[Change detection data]
Start of Block

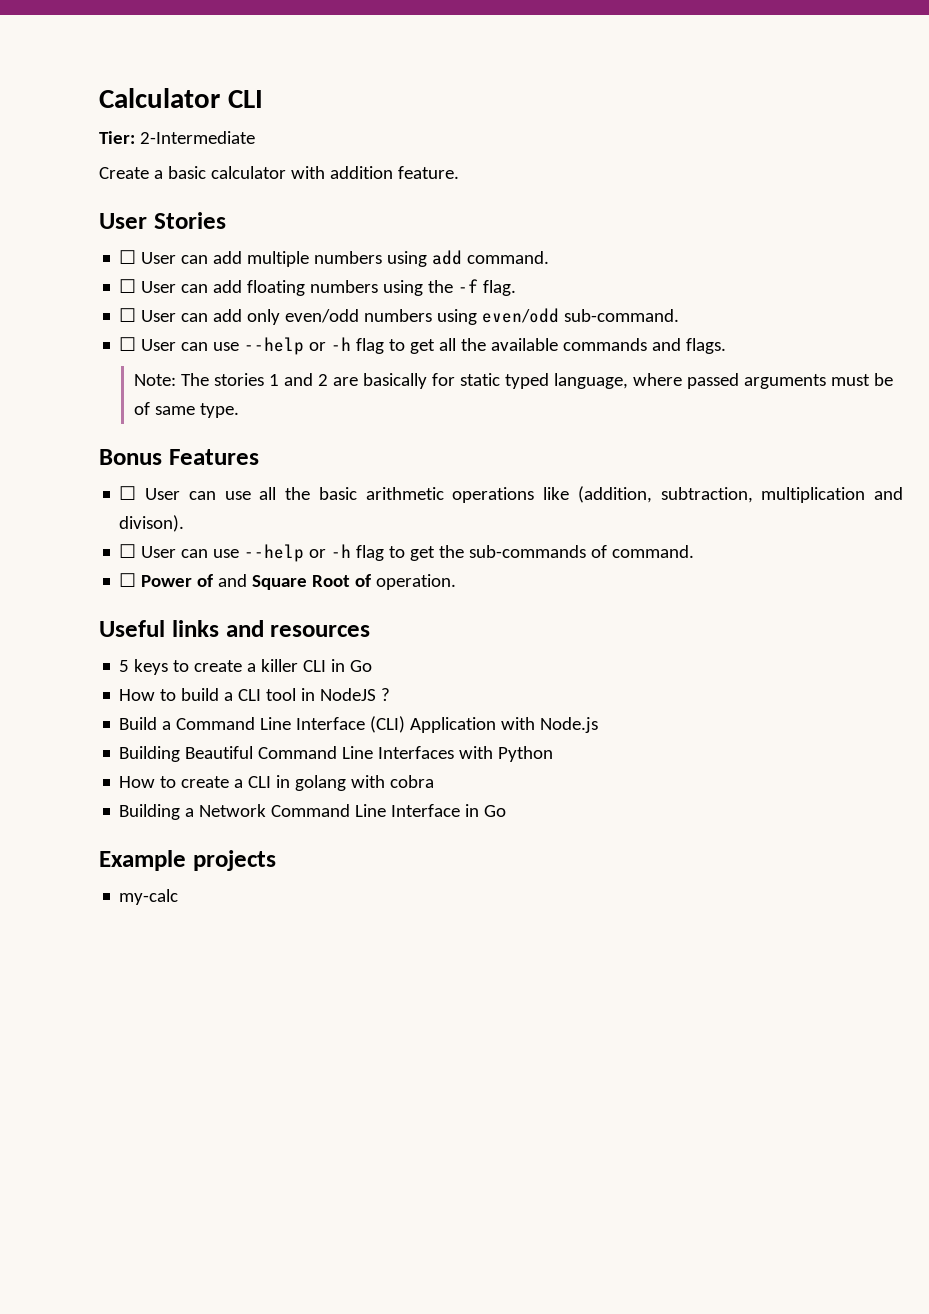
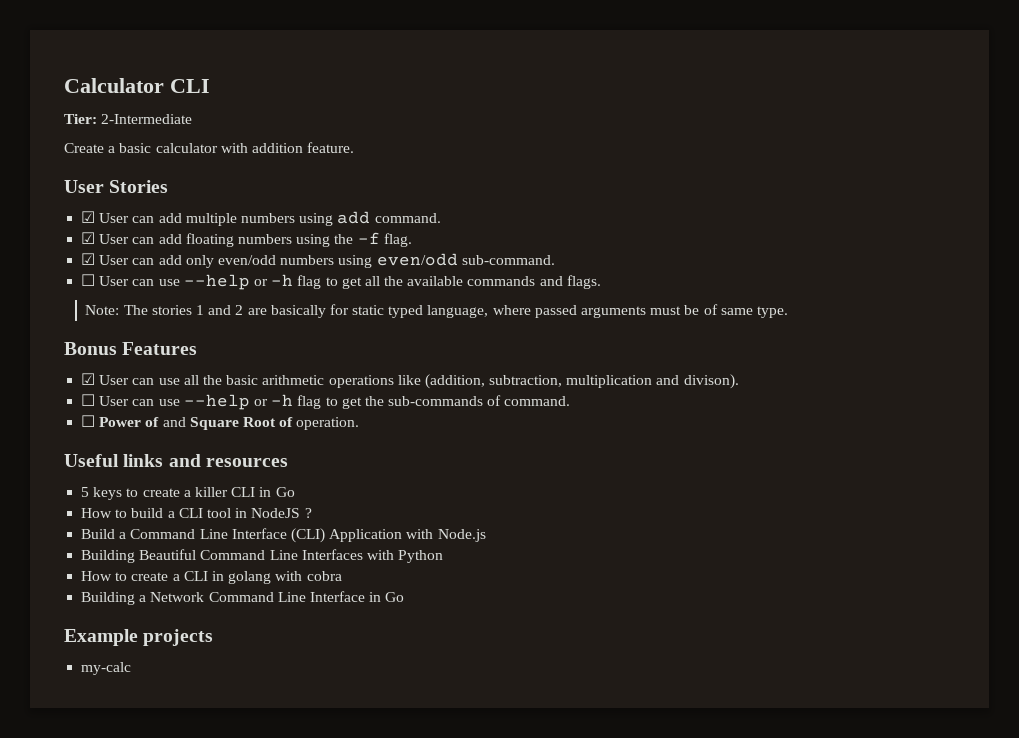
- ☐ User can add multiple numbers using add command.
+ ☑ User can add multiple numbers using add command.
- ☐ User can add floating numbers using the -f flag.
+ ☑ User can add floating numbers using the -f flag.
- ☐ User can add only even/odd numbers using even/odd sub-command.
+ ☑ User can add only even/odd numbers using even/odd sub-command.
- ☐ User can use all the basic arithmetic operations like (addition, subtraction, multiplication and divison).
+ ☑ User can use all the basic arithmetic operations like (addition, subtraction, multiplication and divison).

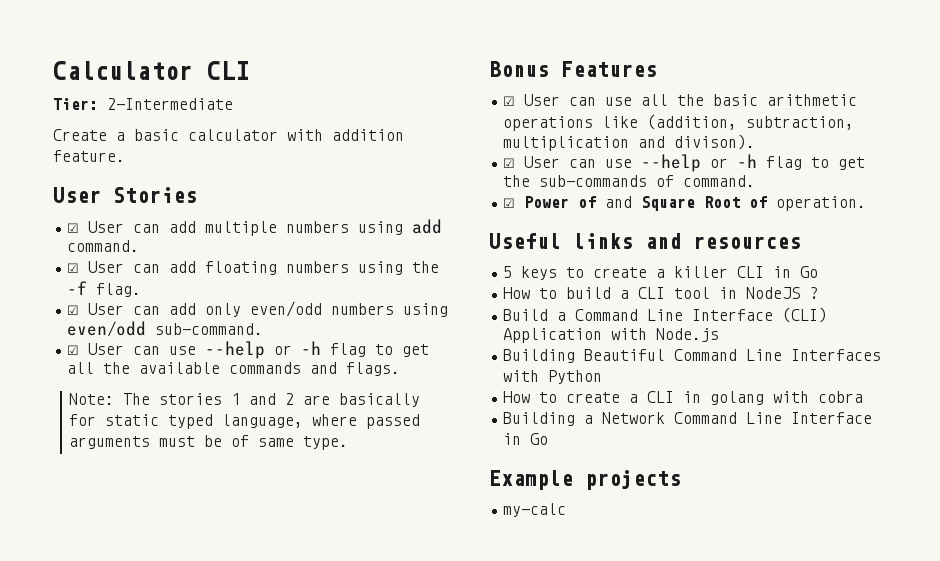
- ☐ User can use --help or -h flag to get all the available commands and flags.
+ ☑ User can use --help or -h flag to get all the available commands and flags.
- ☐ User can use --help or -h flag to get the sub-commands of command.
+ ☑ User can use --help or -h flag to get the sub-commands of command.
- ☐ Power of and Square Root of operation.
+ ☑ Power of and Square Root of operation.

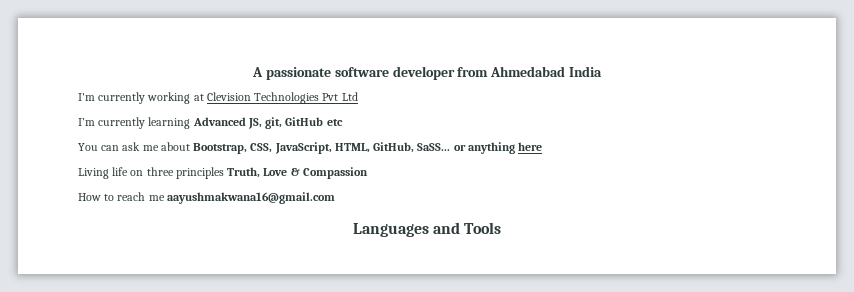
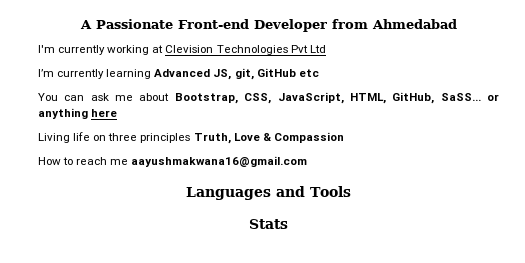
- A passionate software developer from Ahmedabad India
+ A Passionate Front-end Developer from Ahmedabad
+ Stats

End of Block

Each line above that contains the word "divison" must be copied.

## PROBLEM SOLUTION
- ☐ User can use all the basic arithmetic operations like (addition, subtraction, multiplication and divison).
+ ☑ User can use all the basic arithmetic operations like (addition, subtraction, multiplication and divison).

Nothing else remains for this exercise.